The Fort Smith Convention Center had a sixth year of record revenue generated, the annual report presented to the Fort Smith Board of Directors at their Tuesday (June 9) study session indicated. But the numbers will drop drastically in 2020.
The convention center brought in $912,661 in total revenue in 2019, a 9.49% increase from the $833,546 generated in 2018, said Tim Seeberg, general manager. This included $775,589 in rental revenues, up 5.92% from 2018, and $135,074 in revenue from beverage, concession and catering, up 35.84% from 2018.
Two rap concerts early in the year brought in between $30,000-$40,000 each, Seeberg said, noting that the Moneybagg Yo concert in April 2019, brought in $35,000. The number of events in 2019 decreased 3.78% from 2018, going from 264 to 254, but Seeberg noted the events were better “quality” and brought in more revenues.
Out-of-town-dollar impact on the Fort Smith economy from the 2019 convention center events is estimated at $7.296 million, which generated $189,700 for the city through the city sales tax, Seeberg said. Convention center expenses also rose marginally in 2019. Expenses last year came in at $1.611 million, up 0.13% from the $1.608 million in 2018.
“With the overall expenses increasing by only a fraction and almost 10% revenue increase in 2019 along with overall tightening of the budget, we were able to reduce the operating subsidy (from the city) by $77,000, almost 10%,” Seeberg said.

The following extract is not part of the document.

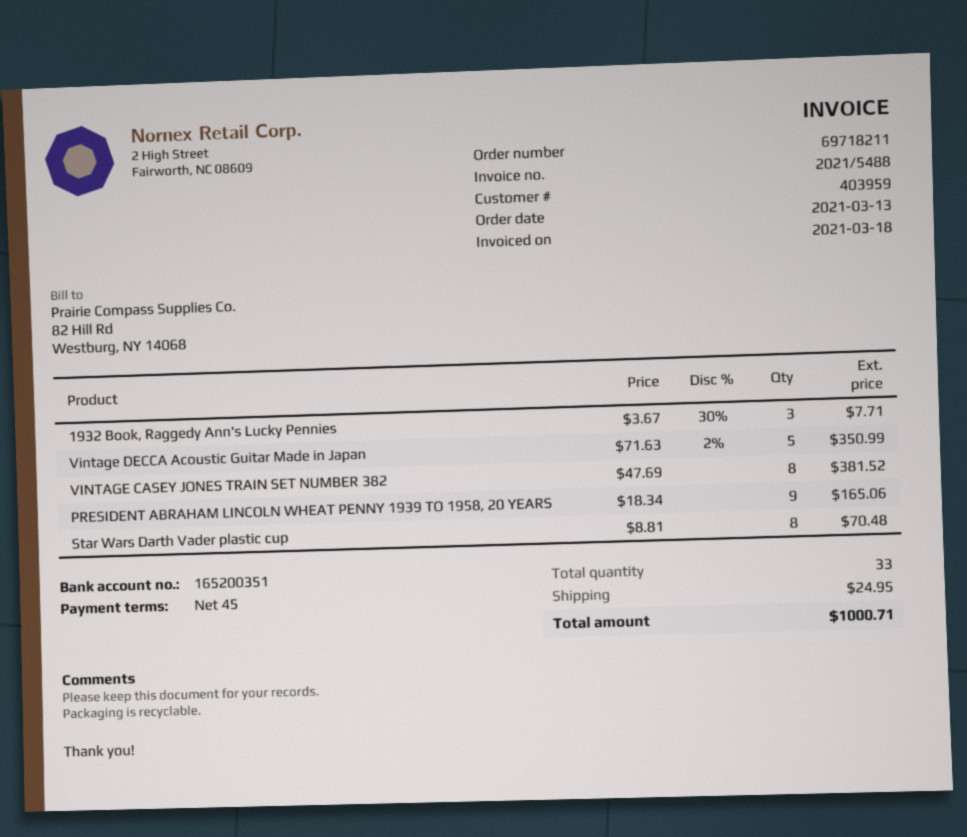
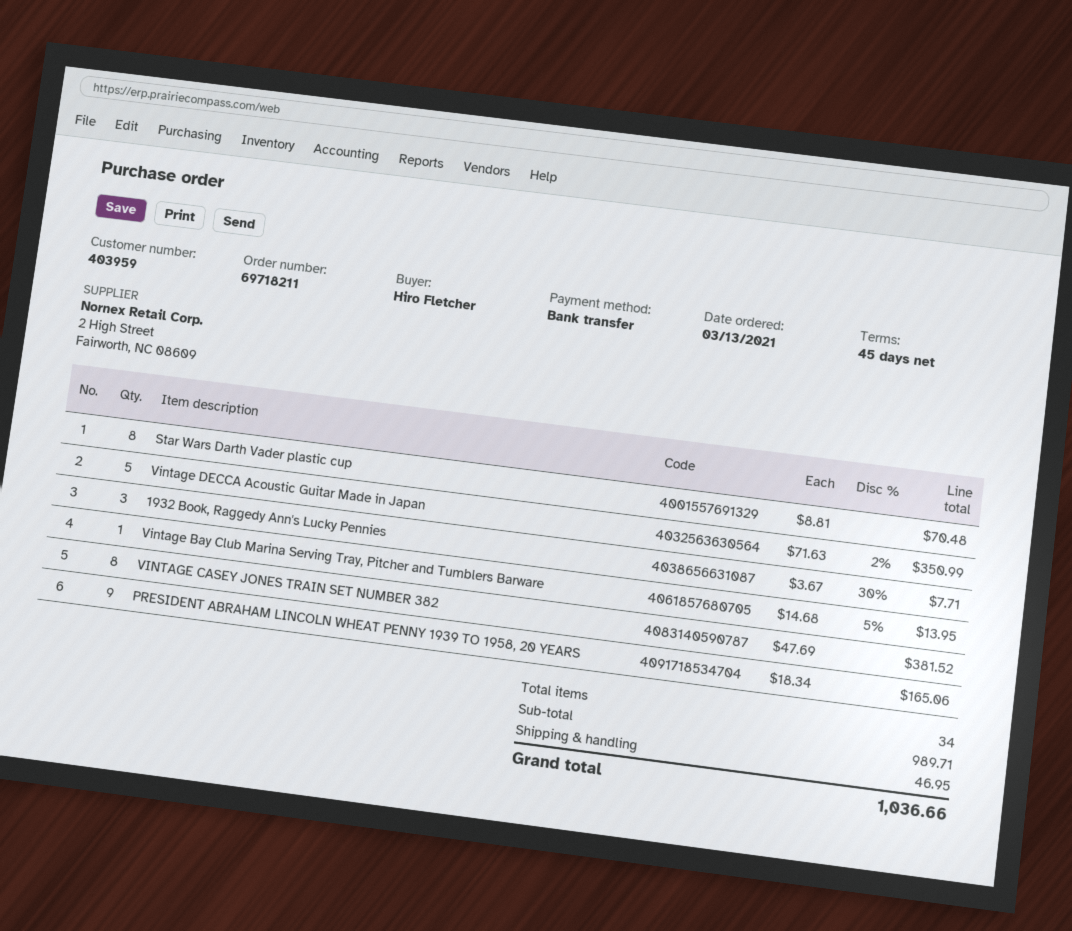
Vintage Bay Club Marina Serving Tray, Pitcher and Tumblers Barware: none -> 1 x 14.68 - 5% = 13.95
total quantity: 33 -> 34
shipping: 24.95 -> 46.95
total: 1000.71 -> 1036.66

City Director Neal Martin noted that the convention center is a loss leader for the city but that the losses come back to the city in forms of sales tax and economic impact.
“I think that is important for people to hear. … We spend a little money to generate economic activity. And that’s what is happening here. You look on the budget, and it shows we are subsidizing it. People look at that and wonder why we are subsidizing the convention center, but you’ve got to look at that economic impact,” Martin said.
Even though the convention center needed $77,000 less in subsidized help from the city in 2019, the city still budgeted $777,000 to the center. What wasn’t used went into the convention center’s fund balance. The center now has approximately $750,000 in its reserve account, Seeberg said.
Things do not look as rosy for 2020. Because of the COVID-19 pandemic, the convention center was closed from March 17 to May 31. During that time, 43 events were cancelled and 19 were rescheduled for a loss to the convention center of almost $250,000. Until Phase 2 and later of reopening are approved in Arkansas, more events will be canceled, Seeberg said.
“We are losing most of July,” he said.
The convention center has cut $270,000 from its 2020 budget already and is looking at the possibility of some furloughs, but Seeberg said it looks like the convention center will need an extra $100,000 in subsidy this year.
Claude Legris, director of the Fort Smith Convention & Visitors Bureau, said the hospitality industry in Fort Smith is hurting even more than the convention center and that will have a negative impact on the Fort Smith’s economy and sales tax raised for the city.
“Now we are seeing a demonstration of it (economic impact of the convention center) going backwards from the impact of the building not being (open) and not having people in town, the impact it has on hotels and restaurants,” Legris said.